Memory Shakoi grew up on the shores of the Kwando river in Zambia. She says growing up the Imusho district, in a village across the border from Namibia’s Kwando conservancy, poaching was rife. A lack of employment and skills also permeated the Imusho area. Conservation was at the bottom of everyone’s to do list and wildlife was primarily seen as a pest.
Friendship and family ties extended across the border into Namibia, but these relationships were personal. They contributed little to improving the socio-economic conditions of people and the protection of natural resources such as wildlife.
But over the past two decades, attitudes have changed.
The five countries which meet at the borders of the Caprivi region – Angola, Zambia, Zimbabwe, Botswana and Namibia itself, have gradually begun to hand over management of natural resources to local communities who are then able to benefit directly from their conservation efforts.
This, in turn, has led to communities realizing that they need to formalize their cross border conversations in order to coordinate a road map for the future.
“It took a long time for the people to realize the benefits of preserving wildlife”, Shakoi admits. When communities heard that their governments were creating conservancies, there was a perception that “everything would be taken away”. But the opposite was happening. “Now they are beginning to understand the benefits”, she added.
Since 2006, the Caprivi region in Namibia has seen the establishment of five transboundary forums. These forums act as a platform for communities to share experience and knowledge on how to manage shared resources.

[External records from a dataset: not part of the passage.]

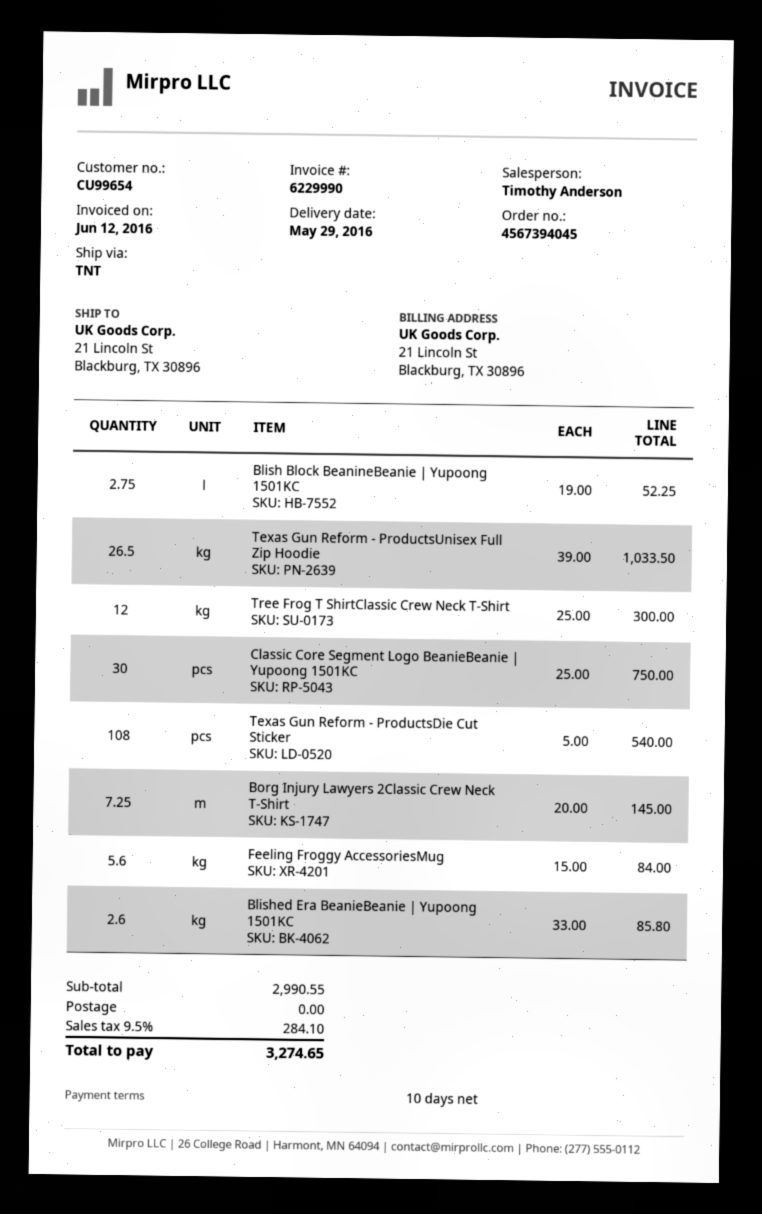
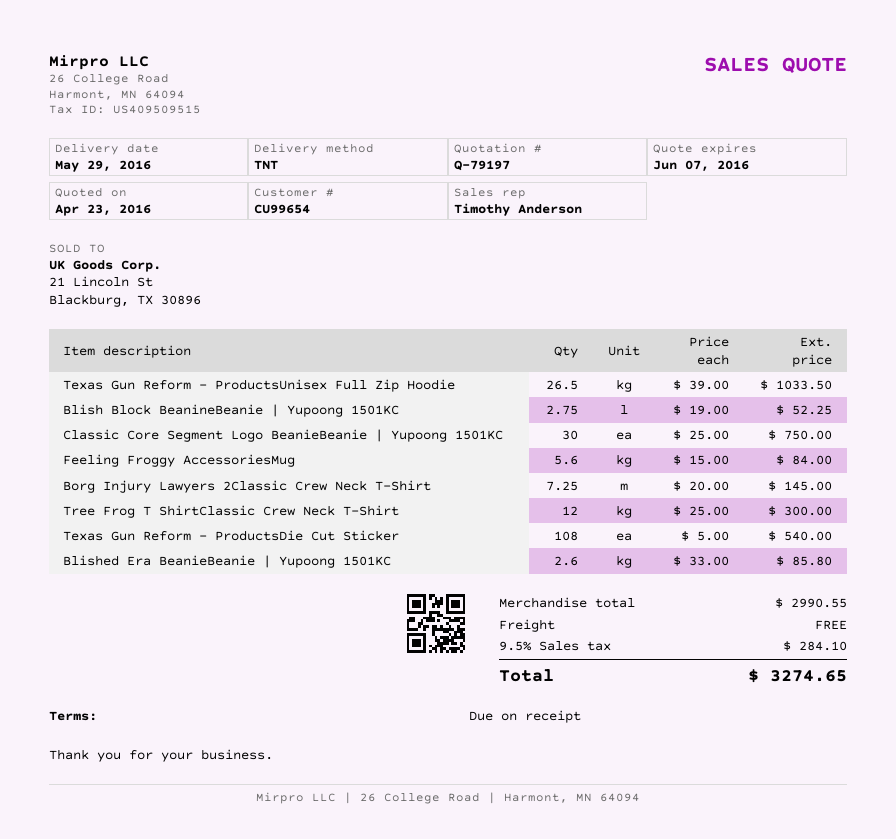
payment terms: 10 days -> on receipt

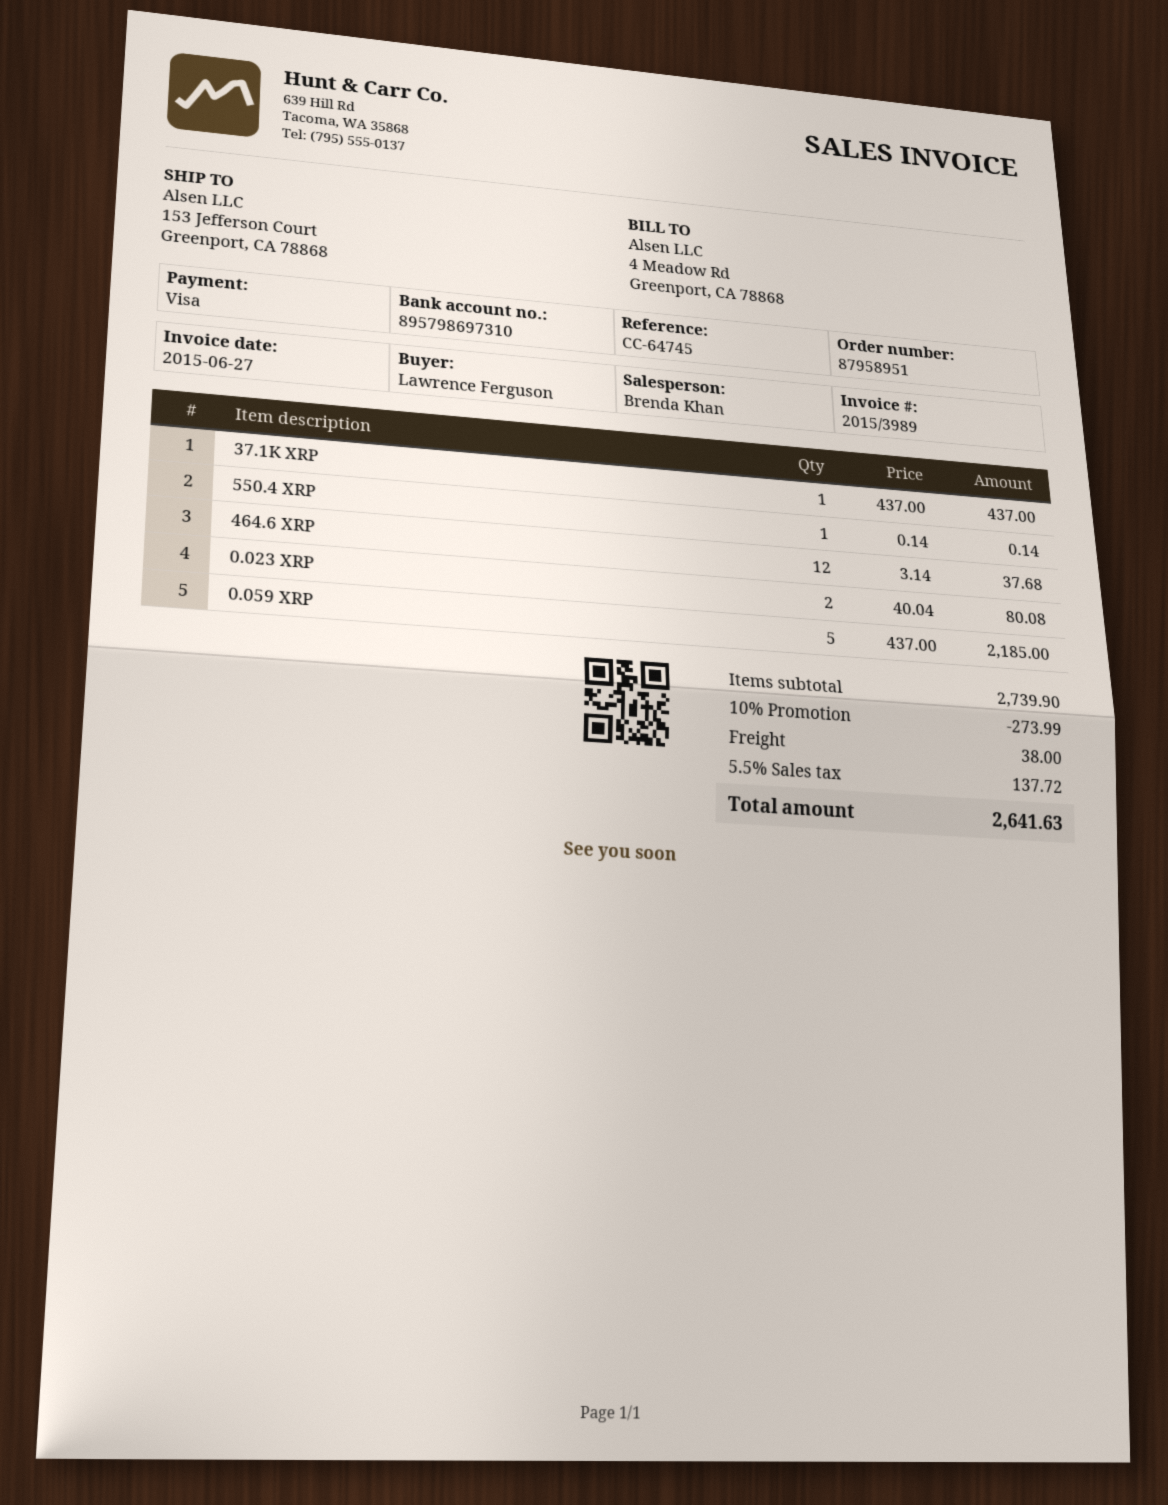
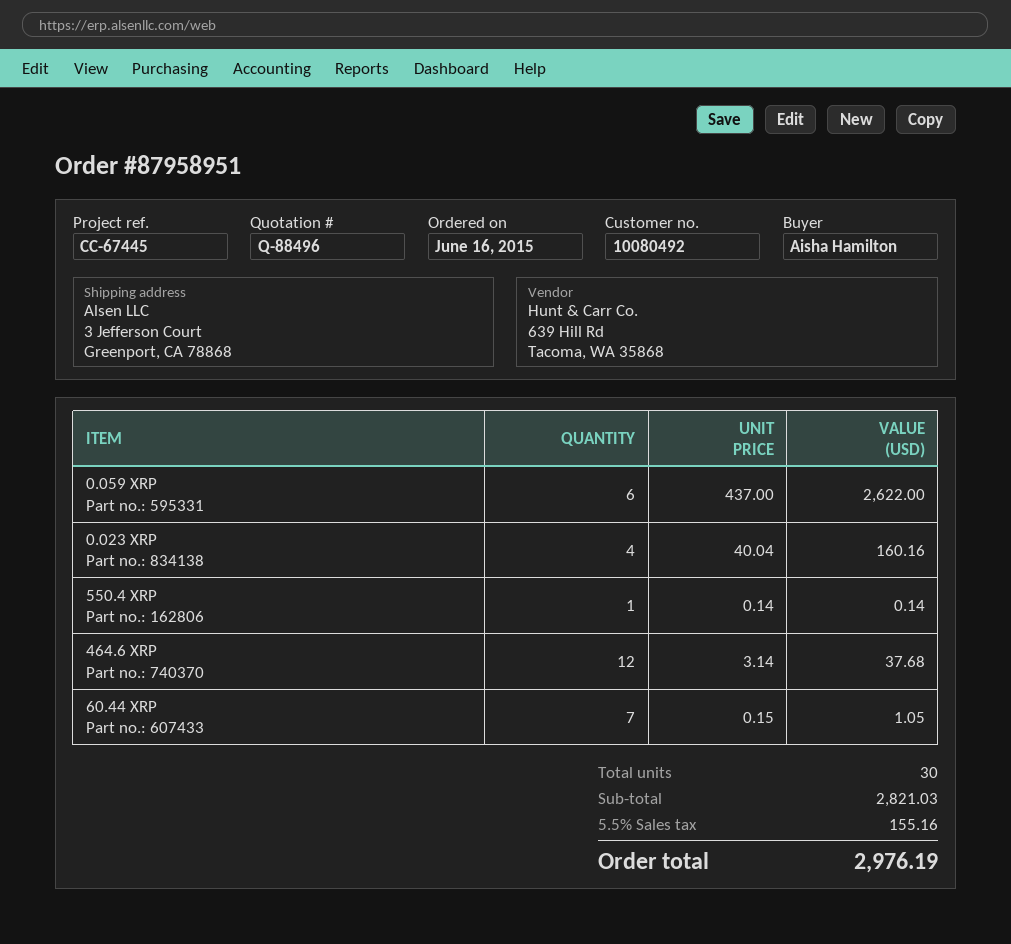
reference: CC-64745 -> CC-67445
ordered by: Lawrence Ferguson -> Aisha Hamilton
ship to: 153 Jefferson Court, Greenport, CA 78868 -> 3 Jefferson Court, Greenport, CA 78868
37.1K XRP: 1 x 437.00 = 437.00 -> none
0.023 XRP: 2 x 40.04 = 80.08 -> 4 x 40.04 = 160.16
0.059 XRP: 5 x 437.00 = 2185.00 -> 6 x 437.00 = 2622.00
60.44 XRP: none -> 7 x 0.15 = 1.05
subtotal: 2739.90 -> 2821.03
discount: 10% = 273.99 -> none
shipping: 38.00 -> none
tax: 5.5% = 137.72 -> 5.5% = 155.16
total: 2641.63 -> 2976.19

And this, according the forum members, is what the Kavango Zambezi Transfrontier Conservation area (KAZA TFCA) is all about. In essence, the transboundary natural resource management forums are a blueprint for the KAZA TFCA. “We are the building blocks of KAZA”, they agree.

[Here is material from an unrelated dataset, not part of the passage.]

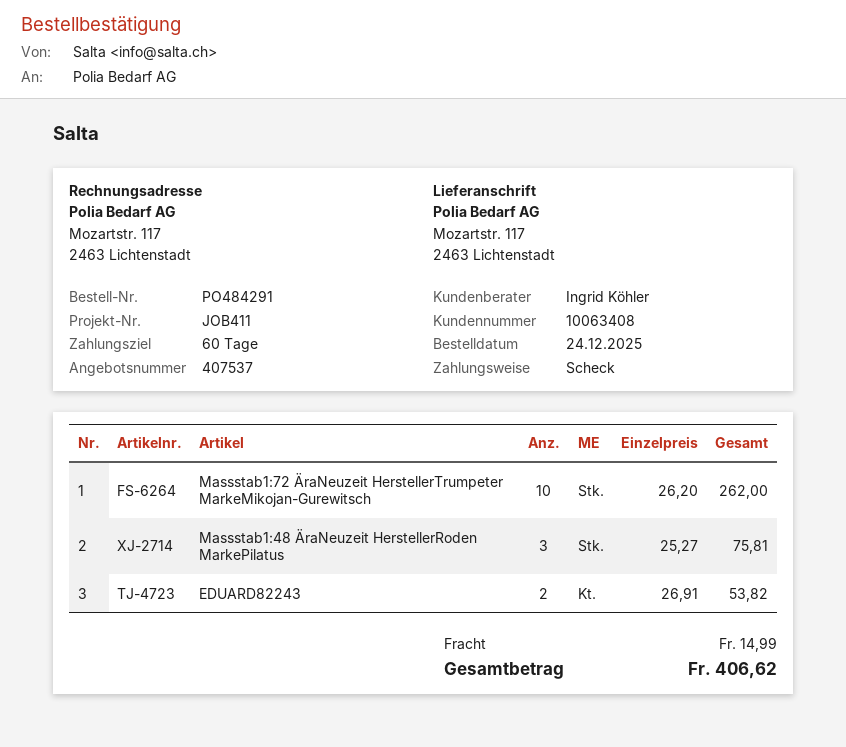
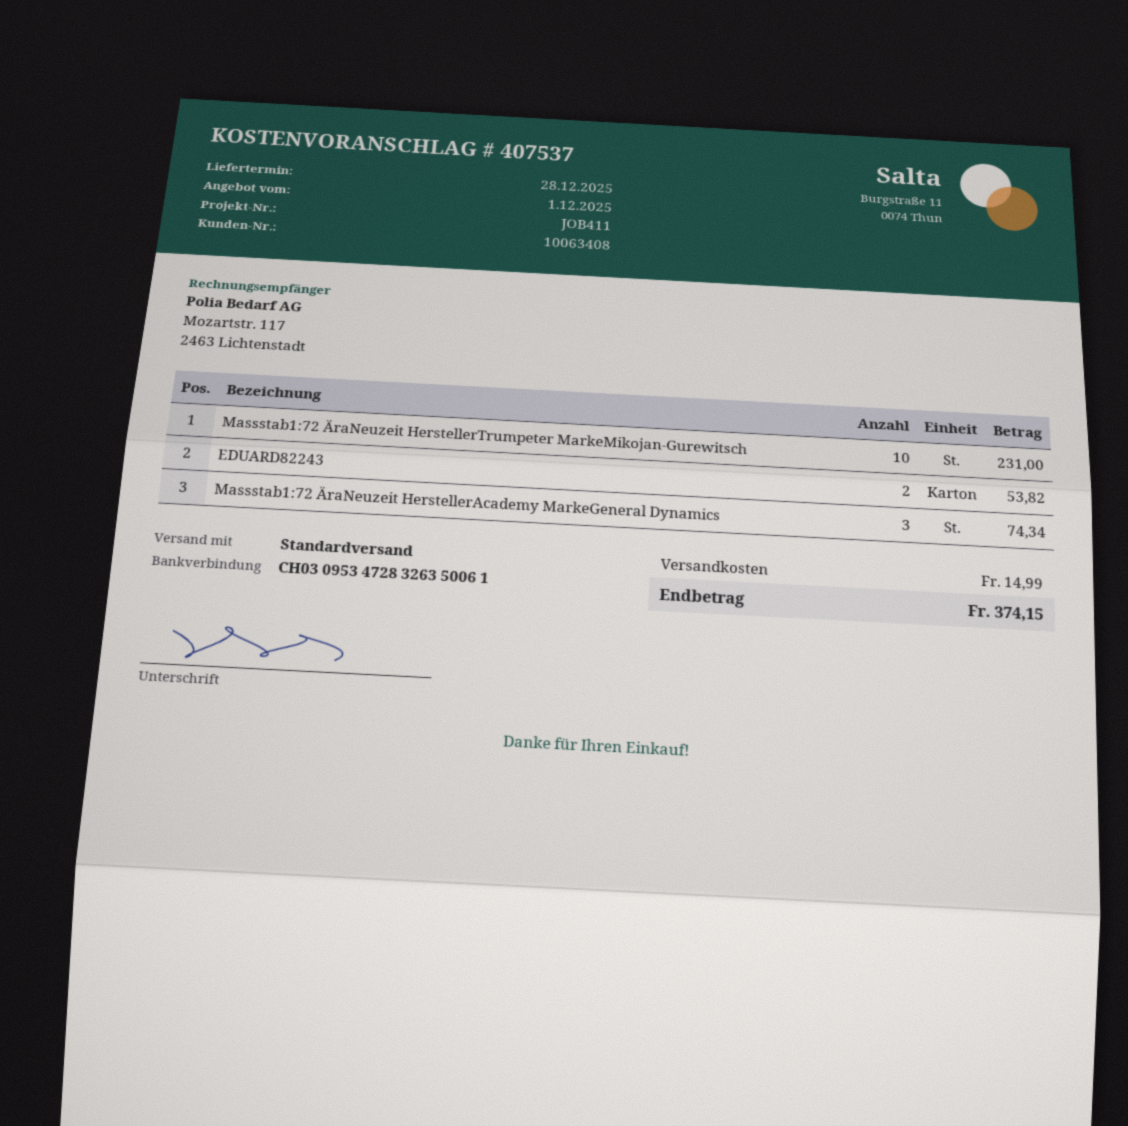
Massstab1:72 ÄraNeuzeit HerstellerTrumpeter MarkeMikojan-Gurewitsch: 10 for 262.00 -> 10 for 231.00
Massstab1:48 ÄraNeuzeit HerstellerRoden MarkePilatus: 3 for 75.81 -> none
Massstab1:72 ÄraNeuzeit HerstellerAcademy MarkeGeneral Dynamics: none -> 3 for 74.34
total: 406.62 -> 374.15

Kelly Ndana, a member of the Impalila and Sekute Namibia and Zamibia cross-border forum, said that the forums arose when “we found we needed to work together, because the resources we look after are the same”. The realization was that in order for conservation efforts to have a real impact, engagement with neighbouring countries was critical.
Albius Kamwi, the vice-chairperson of the Sikunga Conservancy and Inyambo Community Trust cross-border partnership, explains that exchange of information has pushed communities to “learn from each other”. Information sharing covers topics such as improved wildlife management, agriculture, and protecting shared resources. Moreover, neighbouring communities encourage and learn from each other’s tourism activities.
One of the driving forces for tourism, Kamwi said, is the quality and quantity of wildlife in an area. And for this to be sustained, cross-border communication is crucial.
Bennety Busiho, the Chairperson of Kwando conservancy, explained that if one community manages their environment and their neighbours do not, “then we can be so smart, but nothing happens”. He emphasized that any conservation work cannot be done in isolation, “on country level alone”.
As Thomas Simvula, the Chairperson of the Botswana Chobe enclave noted, animals don’t heed man-made borders and protecting them is the responsibility of all who live within the areas wildlife transverse.
“An elephant is here this morning in Botswana. In the afternoon it is in Namibia”. He pointed out that the animals do not belong to any village or community individually. “They’re not our animals. It’s for us to share”. He said the reasons for the cross-border forums are primarily for the communities to put in place “control measures”. The benefits, he says, derive from the “common grounds of conservation”.
Patrick Chali, a member of the Kwando conservancy transboundary forum with the Imusho community in Zambia, said, “wildlife is constantly in transit. So to maintain them, we need to meet and talk with our neighbours”. He said that while one community might be geared towards protecting its wildlife, this effort is invalidated if the neighbouring community does nothing to protect animals on their side.
“We usually point the fingers at each other”, Chali said. But by making the decision to come together, communities now manage to iron out their differences and address common challenges.
Over the years, several action plans have been put into place by these talks. Issues such as stock theft, improved agricultural practices, human/wildlife conflict, cross-border fire control measures, have been addressed through these joint forums. And the benefits are tangible.
But such initiatives need the buy-in from governments, who are able to supply support in the form of aligning policies, providing manpower and other government led assistance. With the launch of KAZA it is felt that the first of many steps towards bringing together the communities in the five-country region has been taken.
“We hope the five governments will join us. We have made the first step. Now they must join us to take more steps”, Chali said. He said governments should gear themselves towards jointly steering projects within the KAZA region. “The more projects, the more employment, the more benefits”.
KAZA will also provide an improved platform where communities will raise whatever challenges they face and which can then be jointly addressed by the communities on the ground together with the KAZA country partners.
Moreover, according to Thomas Simvula, KAZA will act as an ideal marketing agent for the region.
Goals and challenges remain. This is only the beginning.